Health Minister says sorry

HEALTH Minister Paul Lucas yesterday apologised to the Fraser Coast's 1535 Queensland Health workers, many of whom have not been paid, or paid correctly, for up to five months.

“I unreservedly offer my apologies and sympathy to all staff who have been affected by the payroll issue,” Mr Lucas told the Chronicle.

“Staff have the right to be paid properly.”

The Deputy Premier's apology comes in the wake of the Chronicle's revelation on Wednesday that staff in this region are losing hope in their employer over the health pay debacle.

They have also told the Chronicle they are losing their homes, their marriages – and it is understood a staffer may have committed suicide over his financial and family predicament.

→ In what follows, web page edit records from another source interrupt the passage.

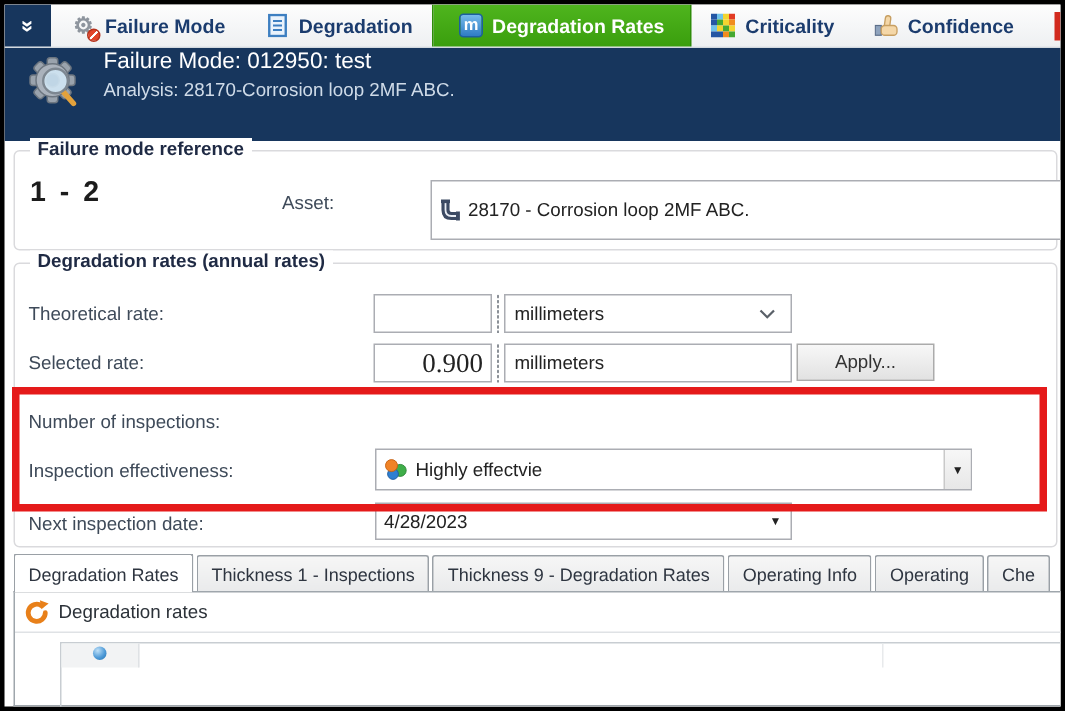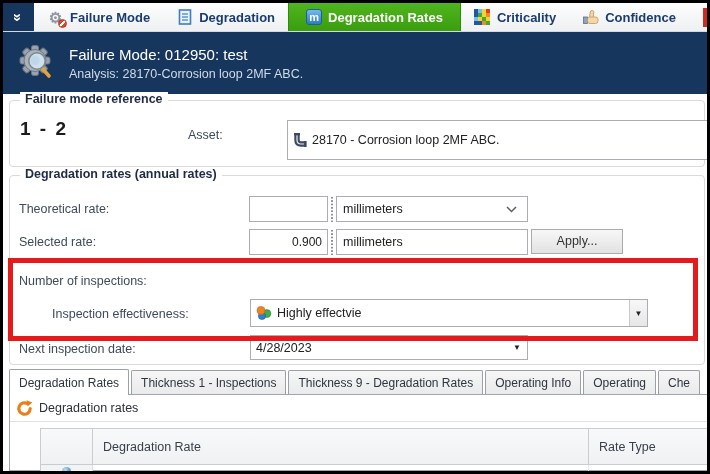--- a/index.html
+++ b/index.html
@@ -25,7 +25,7 @@
 
   
   .header { position:absolute; left:0; top:29px; right:0; height:62px; background:#17365d;
-    display:flex; align-items:center; padding-left:10px; gap:12px; }
+    display:flex; padding-left:10px; gap:12px; }
   .header .title { color:#fff; font-size:15px; }
   .header .subtitle { color:#cfdbe8; font-size:12.5px; margin-top:4px; }
 

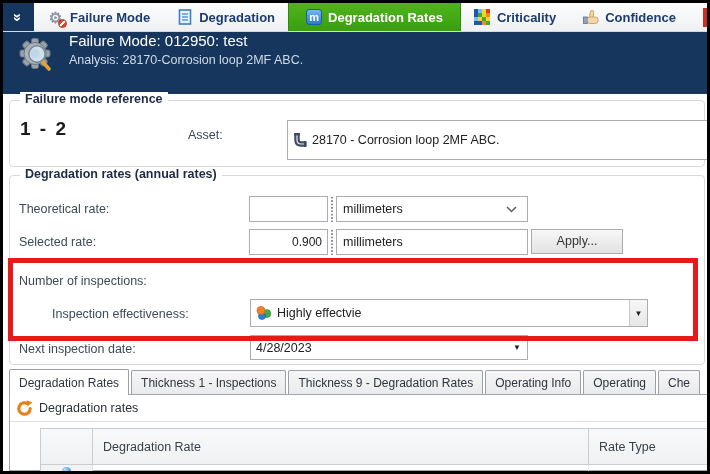--- a/index.html
+++ b/index.html
@@ -36,7 +36,7 @@
   .lbl { position:absolute; font-size:12.5px; color:#3e4a59; white-space:nowrap; }
 
   .txt { position:absolute; height:26px; border:1px solid #abadb3; background:#fff;
-    font-family:Liberation Sans, sans-serif; font-size:12px; color:#222; padding:0 5px; }
+    font-family:Liberation Serif, serif; font-size:18px; color:#222; padding:0 5px; }
   .txt.right { text-align:right; }
   .grip { position:absolute; width:6px; height:26px;
     background-image:radial-gradient(circle, #8a8f96 0.9px, transparent 1px); background-size:4px 3.4px; background-position:center top; }

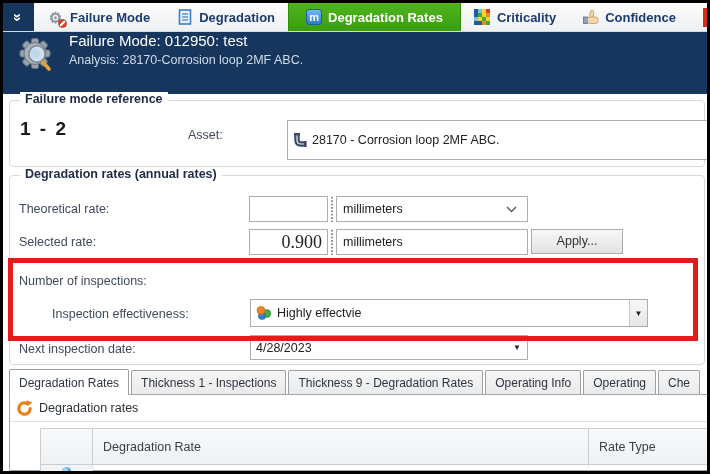--- a/index.html
+++ b/index.html
@@ -205,7 +205,7 @@
 
     <span class="lbl" style="left:9px; top:98px;">Number of inspections:</span>
 
-    <span class="lbl" style="left:9px; top:131px;margin-left:33px;">Inspection effectiveness:</span>
+    <span class="lbl" style="left:9px; top:131px;">Inspection effectiveness:</span>
     <div class="combo" style="left:240px; top:123px; width:398px; height:28px;">
       <span style="display:inline-flex;">
         <svg width="16" height="16" viewBox="0 0 16 16">

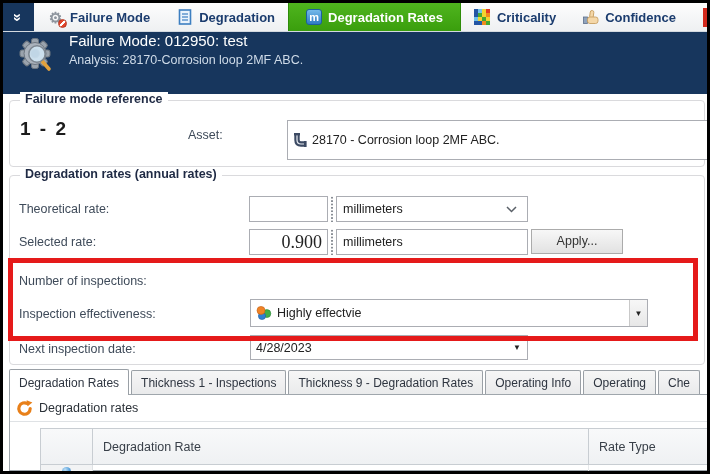--- a/index.html
+++ b/index.html
@@ -247,11 +247,6 @@
       <span>Degradation rates</span>
     </div>
     <div class="grid">
-      <div class="grid-head">
-        <div class="gh-cell gh-sel"></div>
-        <div class="gh-cell gh-rate">Degradation Rate</div>
-        <div class="gh-cell gh-type">Rate Type</div>
-      </div>
       <div class="grid-row">
         <div class="gr-sel">
             <span class="sphere"></span>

“Whilst we have seen a significant improvement in the most recent pay run, I have made it clear that we will not rest until we have a pay system that works for our valuable QH staff,” Mr Lucas added.

Staff have had to borrow money soon after the new system started on March 8, to cope with their day-to-day survival and Mr Lucas said that “if any QH employee has been forced to borrow money rather than have their pay adjusted then I want to know so I can take immediate action”.

“I have made it clear from day one that no one should need to borrow money if their pay is not right. We have mechanisms in place for immediate payment.”

QH corporate services deputy director-general Michael Walsh said the department's new payroll system, that has caused the meltdown in paying workers, had cost $64.5 million.

“A payroll stabilisation project team was established in QH on April 19. As at July 14, the cost of the project stabilisation project was $4.3 million.

“Employees who have been underpaid can receive emergency assistance either through a cash advance or through an ad hoc payment.

“Cash advances are arranged through finance and are required to be repaid. They do not appear on pay slips and do not incur tax.

“No interest is paid on either cash advances or ad hoc payments.”

Staff say they have been told the problem with the payroll system may take until Christmas to fix.

“It also means many of us can't file our tax returns because we don't know what we've earned in the previous financial year, now going into this new year,” one worker said yesterday.